Section 4 is as follows: “That more than 200 acres of said land has been continuously, since the year 1890 by said plaintiffs, and their grantors, as aforesaid, irrigated and rendered of great value, by the use and appropriation of 300 miner’s inches of the water of the stream known as the Muddy River flowing in a southeasterly coursé through the Muddy Valley in its natural channel, and that 300 miner’s inches of the waters thereof is necessary for the use of the said plaintiffs, and the irrigation of their said lands, as aforesaid.”

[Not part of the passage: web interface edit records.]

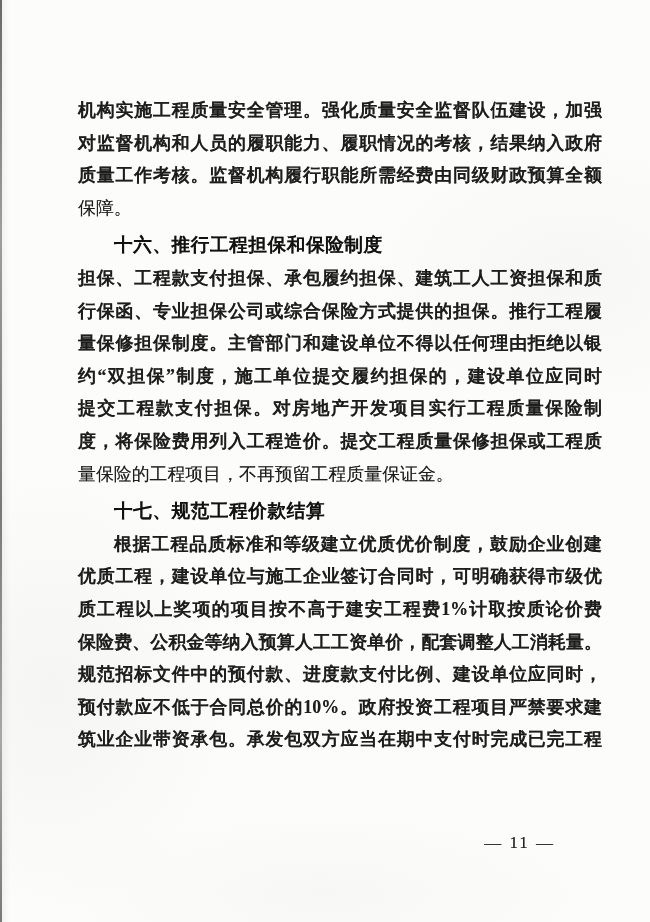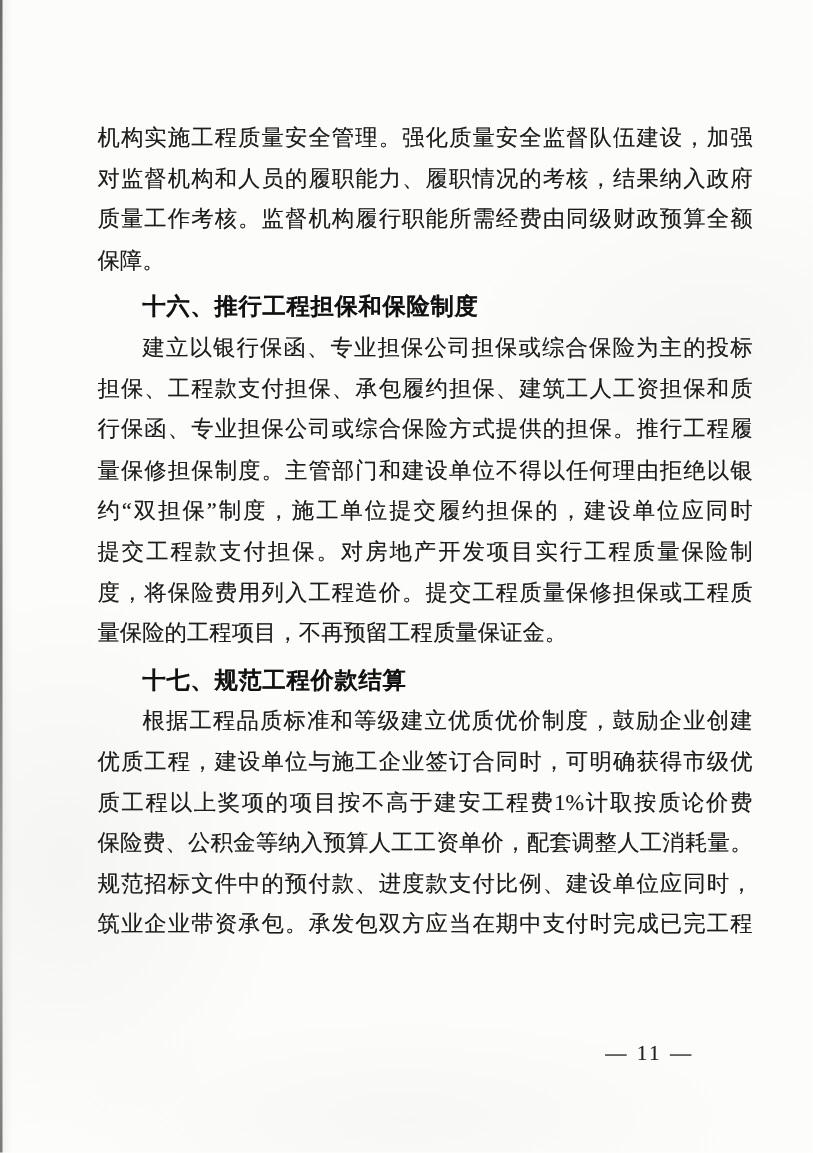"机构实施工程质量安全管理。强化质量安全监督队伍建设，加强" .j { font-weight: none -> bold }
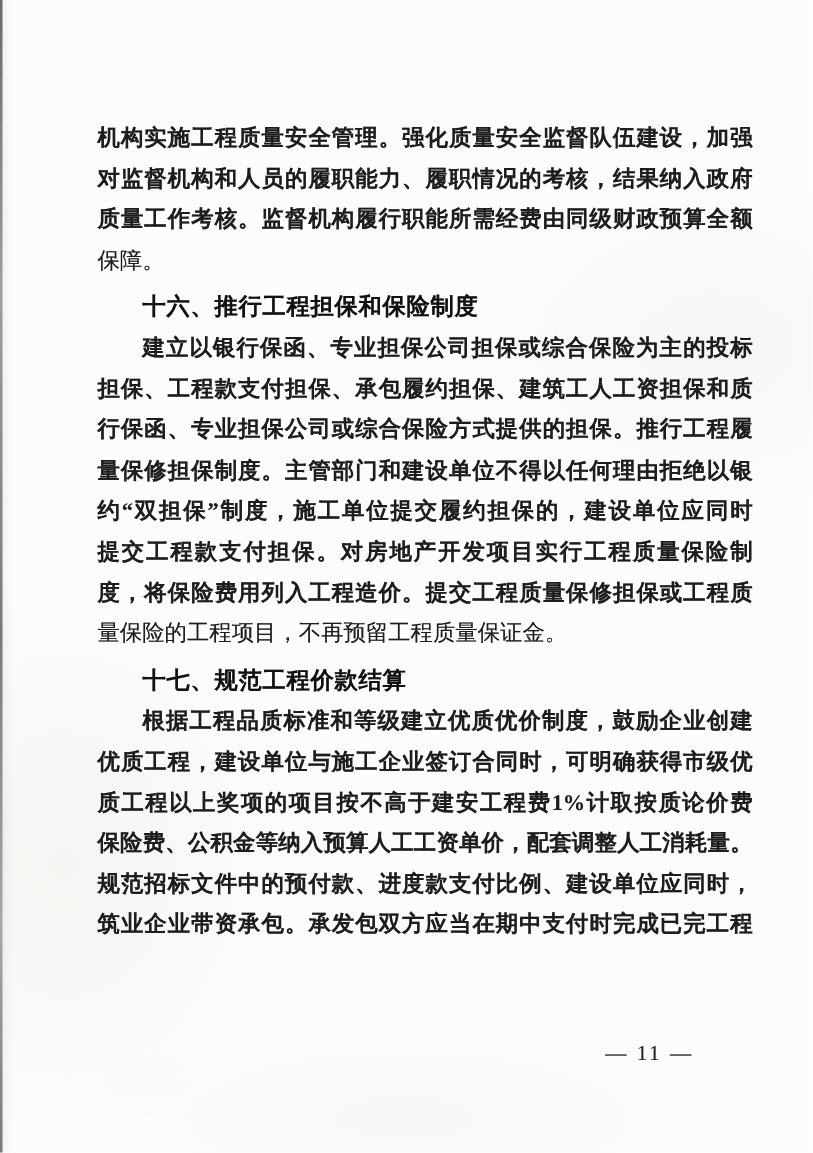"建立以银行保函、专业担保公司担保或综合保险为主的投标" div.line { html: <div>建立以银行保函、专业担保公司担保或综合保险为主的投标</div> -> none }
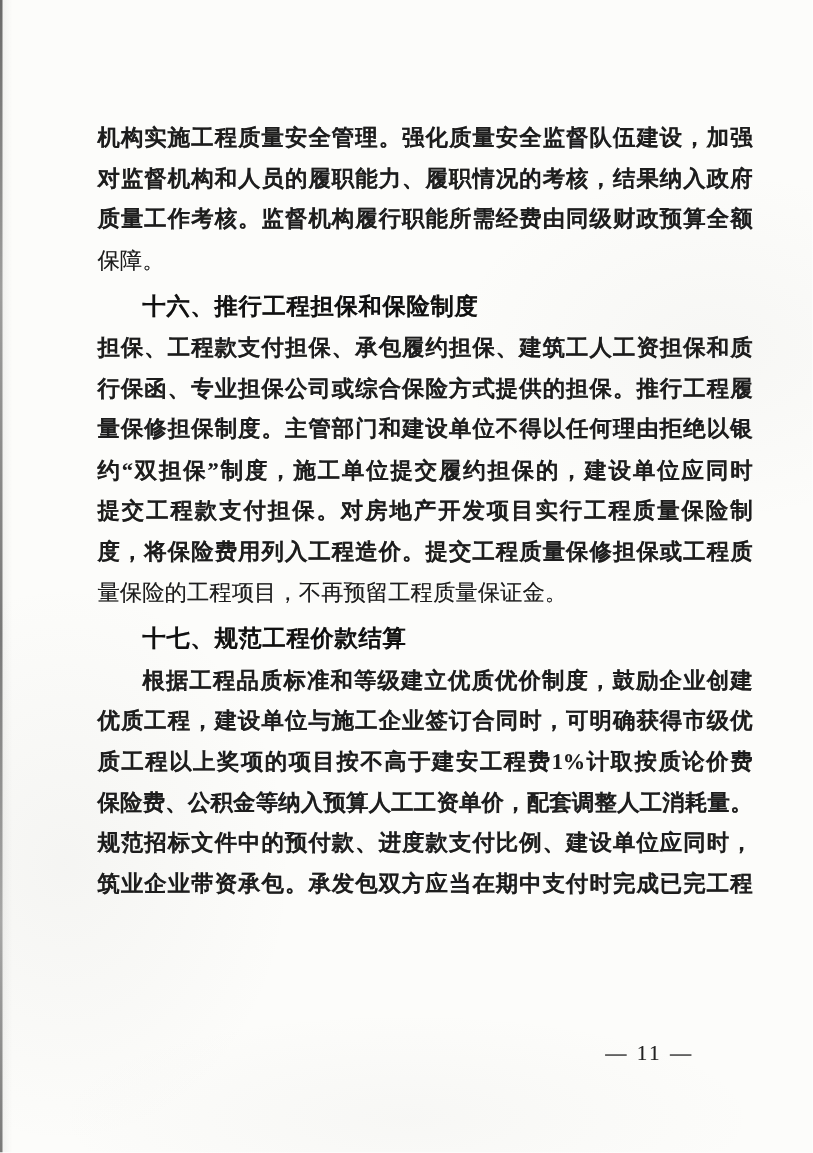"预付款应不低于合同总价的10%。政府投资工程项目严禁要求建" div.line { html: none -> <div>预付款应不低于合同总价的10%。政府投资工程项目严禁要求建</div> }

Section 5 of the complaint is as follows: “That the grantors and predecessors of said plaintiffs, to wit, prior to the year 1890, constructed a dam and flume in, on and upon the Muddy River above the lands herein described with a water ditch of a capacity sufficient to carry 300 miner’s inches of water, connecting said dam with said described lands of plaintiffs with sufficient laterals to irrigate the same, and thereafter from year to year during the irrigating season the said plaintiffs and their grantors and predecessors in interest diverted from the said Muddy River by means of said dam and flume, through the said irrigating ditch, and appropriated to beneficial use, in the irrigation of the lands above described, 300 miner’s inches of water, which said amount of water is now and at all times heretofore has been, necessary in the irrigation of the crops of plaintiffs in, on and upon the lands above described, and that at the time of said appropriation no other person or persons had acquired any right to said 300 inches of water, and the said water was flowing in said Muddy River unappropriated and unused and was appropriated by the grantors of plaintiffs.”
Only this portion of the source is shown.